*** Block opens ***

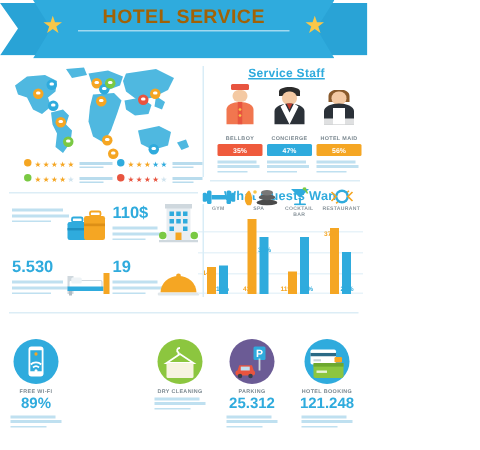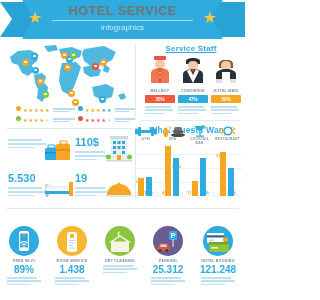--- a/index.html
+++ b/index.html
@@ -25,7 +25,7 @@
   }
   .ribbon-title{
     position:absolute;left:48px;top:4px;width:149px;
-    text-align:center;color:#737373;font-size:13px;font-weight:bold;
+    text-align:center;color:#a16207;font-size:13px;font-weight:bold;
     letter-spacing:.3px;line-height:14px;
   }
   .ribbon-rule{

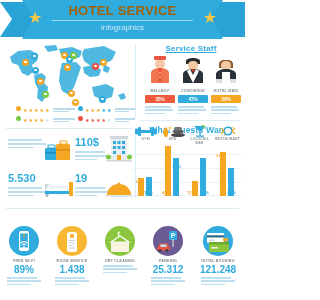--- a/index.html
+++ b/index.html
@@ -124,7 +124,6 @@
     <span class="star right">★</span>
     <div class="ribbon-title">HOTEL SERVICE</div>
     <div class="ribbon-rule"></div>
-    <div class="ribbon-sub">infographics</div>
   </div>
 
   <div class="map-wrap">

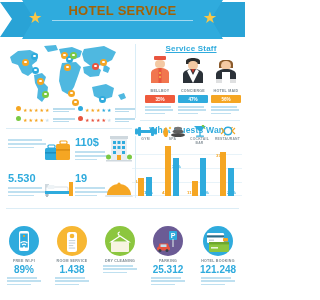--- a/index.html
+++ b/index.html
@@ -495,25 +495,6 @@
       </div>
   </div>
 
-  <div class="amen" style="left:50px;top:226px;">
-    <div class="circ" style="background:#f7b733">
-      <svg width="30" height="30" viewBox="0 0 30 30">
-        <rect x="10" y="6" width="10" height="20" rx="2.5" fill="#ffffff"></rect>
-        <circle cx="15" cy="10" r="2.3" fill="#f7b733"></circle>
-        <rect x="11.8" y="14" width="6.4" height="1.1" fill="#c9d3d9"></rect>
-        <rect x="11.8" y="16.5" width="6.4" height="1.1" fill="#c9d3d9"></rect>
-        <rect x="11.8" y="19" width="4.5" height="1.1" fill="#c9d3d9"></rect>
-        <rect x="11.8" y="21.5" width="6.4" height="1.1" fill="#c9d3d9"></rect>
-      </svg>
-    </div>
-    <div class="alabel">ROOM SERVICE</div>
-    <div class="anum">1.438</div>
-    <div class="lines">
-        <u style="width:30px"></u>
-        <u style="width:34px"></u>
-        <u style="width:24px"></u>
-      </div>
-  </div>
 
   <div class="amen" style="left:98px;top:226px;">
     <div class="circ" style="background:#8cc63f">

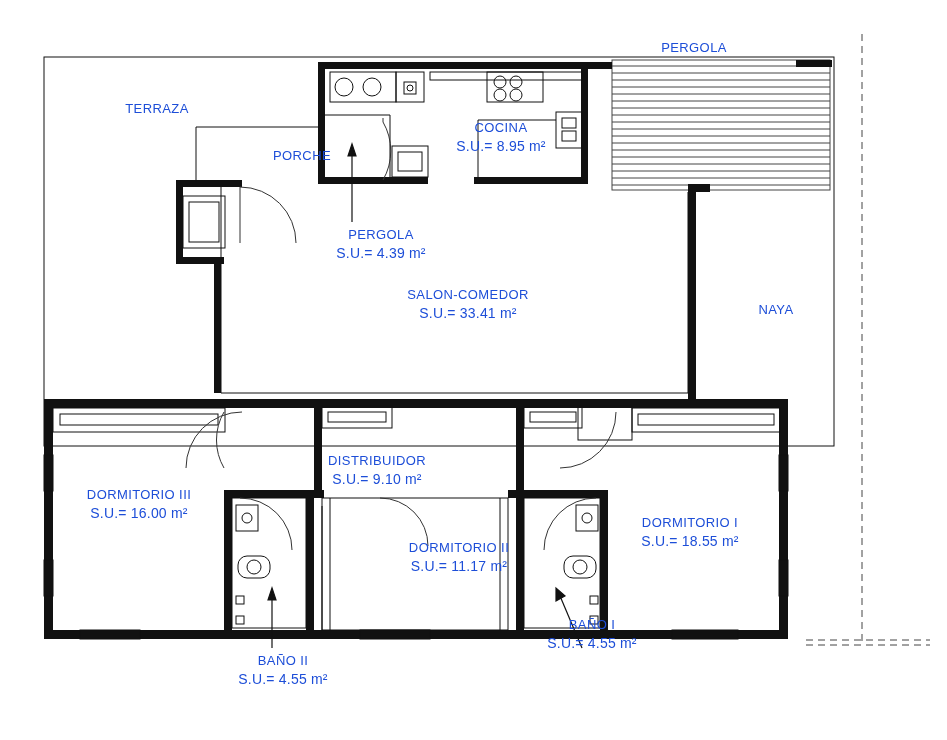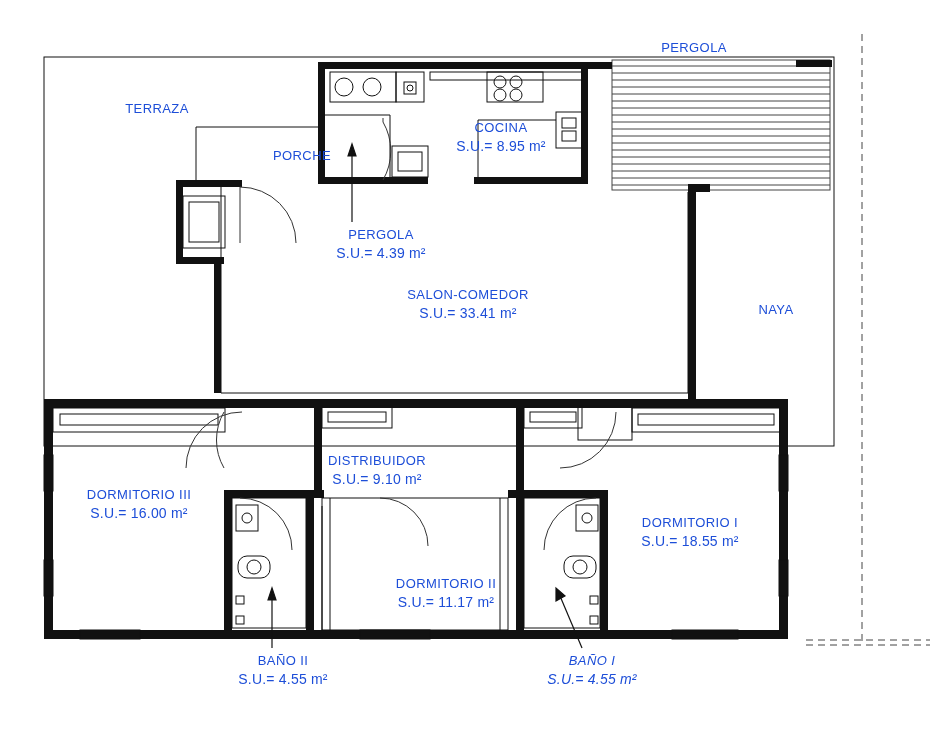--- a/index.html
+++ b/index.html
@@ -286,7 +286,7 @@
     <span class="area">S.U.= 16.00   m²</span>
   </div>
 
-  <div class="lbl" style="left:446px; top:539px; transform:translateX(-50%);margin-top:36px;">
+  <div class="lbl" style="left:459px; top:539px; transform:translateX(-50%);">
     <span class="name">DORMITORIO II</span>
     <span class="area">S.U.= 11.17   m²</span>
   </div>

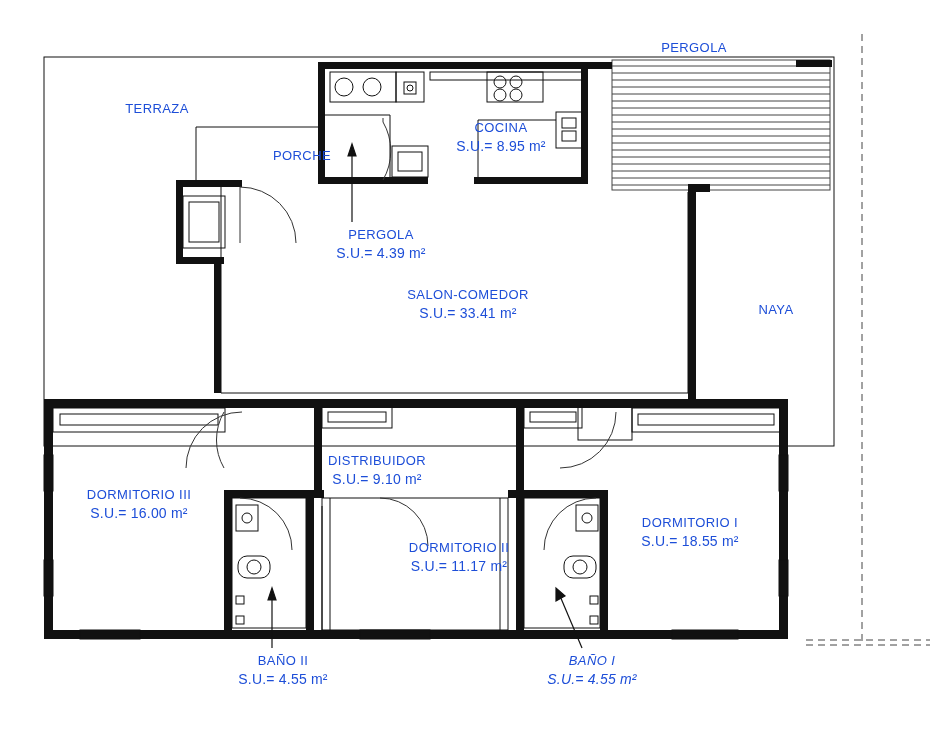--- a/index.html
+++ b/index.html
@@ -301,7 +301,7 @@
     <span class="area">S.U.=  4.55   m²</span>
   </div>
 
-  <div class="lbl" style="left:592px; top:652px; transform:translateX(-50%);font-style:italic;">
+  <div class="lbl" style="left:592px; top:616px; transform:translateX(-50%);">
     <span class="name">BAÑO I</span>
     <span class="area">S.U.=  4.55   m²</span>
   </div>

*** Block closes ***

**Description of the task:** Could you repeat every entry above exactly, with each picture omitted?

**Solution for this task:**
--- a/index.html
+++ b/index.html
@@ -25,7 +25,7 @@
   }
   .ribbon-title{
     position:absolute;left:48px;top:4px;width:149px;
-    text-align:center;color:#737373;font-size:13px;font-weight:bold;
+    text-align:center;color:#a16207;font-size:13px;font-weight:bold;
     letter-spacing:.3px;line-height:14px;
   }
   .ribbon-rule{

--- a/index.html
+++ b/index.html
@@ -124,7 +124,6 @@
     <span class="star right">★</span>
     <div class="ribbon-title">HOTEL SERVICE</div>
     <div class="ribbon-rule"></div>
-    <div class="ribbon-sub">infographics</div>
   </div>
 
   <div class="map-wrap">

--- a/index.html
+++ b/index.html
@@ -495,25 +495,6 @@
       </div>
   </div>
 
-  <div class="amen" style="left:50px;top:226px;">
-    <div class="circ" style="background:#f7b733">
-      <svg width="30" height="30" viewBox="0 0 30 30">
-        <rect x="10" y="6" width="10" height="20" rx="2.5" fill="#ffffff"></rect>
-        <circle cx="15" cy="10" r="2.3" fill="#f7b733"></circle>
-        <rect x="11.8" y="14" width="6.4" height="1.1" fill="#c9d3d9"></rect>
-        <rect x="11.8" y="16.5" width="6.4" height="1.1" fill="#c9d3d9"></rect>
-        <rect x="11.8" y="19" width="4.5" height="1.1" fill="#c9d3d9"></rect>
-        <rect x="11.8" y="21.5" width="6.4" height="1.1" fill="#c9d3d9"></rect>
-      </svg>
-    </div>
-    <div class="alabel">ROOM SERVICE</div>
-    <div class="anum">1.438</div>
-    <div class="lines">
-        <u style="width:30px"></u>
-        <u style="width:34px"></u>
-        <u style="width:24px"></u>
-      </div>
-  </div>
 
   <div class="amen" style="left:98px;top:226px;">
     <div class="circ" style="background:#8cc63f">

--- a/index.html
+++ b/index.html
@@ -286,7 +286,7 @@
     <span class="area">S.U.= 16.00   m²</span>
   </div>
 
-  <div class="lbl" style="left:446px; top:539px; transform:translateX(-50%);margin-top:36px;">
+  <div class="lbl" style="left:459px; top:539px; transform:translateX(-50%);">
     <span class="name">DORMITORIO II</span>
     <span class="area">S.U.= 11.17   m²</span>
   </div>

--- a/index.html
+++ b/index.html
@@ -301,7 +301,7 @@
     <span class="area">S.U.=  4.55   m²</span>
   </div>
 
-  <div class="lbl" style="left:592px; top:652px; transform:translateX(-50%);font-style:italic;">
+  <div class="lbl" style="left:592px; top:616px; transform:translateX(-50%);">
     <span class="name">BAÑO I</span>
     <span class="area">S.U.=  4.55   m²</span>
   </div>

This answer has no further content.